■ **WHAT IS EXPECTED**: The answer must be an exact copy of the entries that follow, with all images removed.

EXTRACTED INFORMATION below:

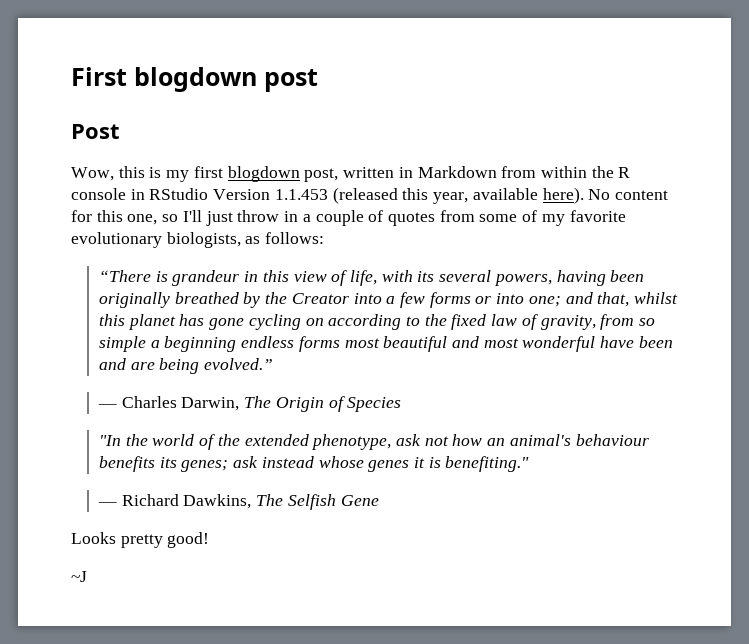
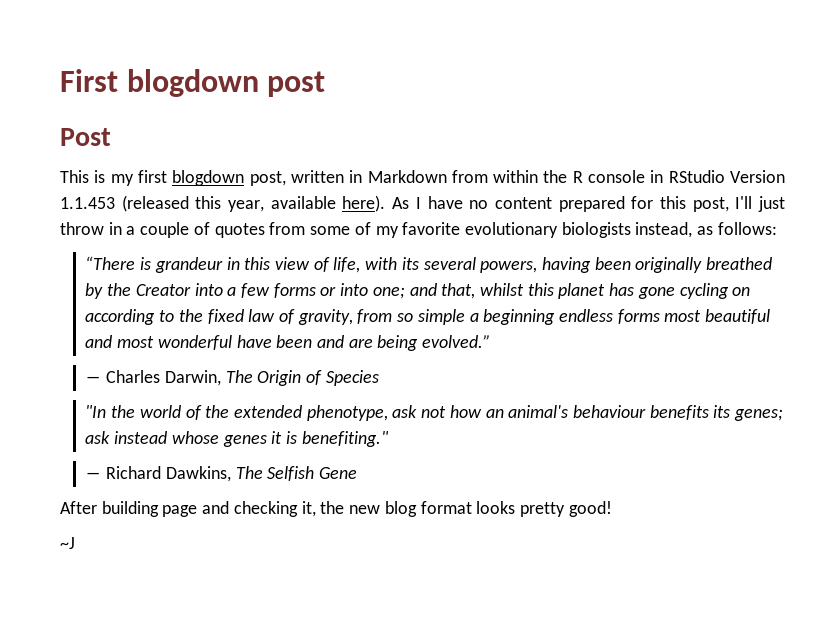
- Wow, this is my first blogdown post, written in Markdown from within the R console in RStudio Version 1.1.453 (released this year, available here).
+ This is my first blogdown post, written in Markdown from within the R console in RStudio Version 1.1.453 (released this year, available here).
- No content for this one, so I'll just throw in a couple of quotes from some of my favorite evolutionary biologists, as follows:
+ As I have no content prepared for this post, I'll just throw in a couple of quotes from some of my favorite evolutionary biologists instead, as follows:
- Looks pretty good!
+ After building page and checking it, the new blog format looks pretty good!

End of EXTRACTED INFORMATION.

■ **RESPONSE BELOW**:
- Wow, this is my first blogdown post, written in Markdown from within the R console in RStudio Version 1.1.453 (released this year, available here).
+ This is my first blogdown post, written in Markdown from within the R console in RStudio Version 1.1.453 (released this year, available here).
- No content for this one, so I'll just throw in a couple of quotes from some of my favorite evolutionary biologists, as follows:
+ As I have no content prepared for this post, I'll just throw in a couple of quotes from some of my favorite evolutionary biologists instead, as follows:
- Looks pretty good!
+ After building page and checking it, the new blog format looks pretty good!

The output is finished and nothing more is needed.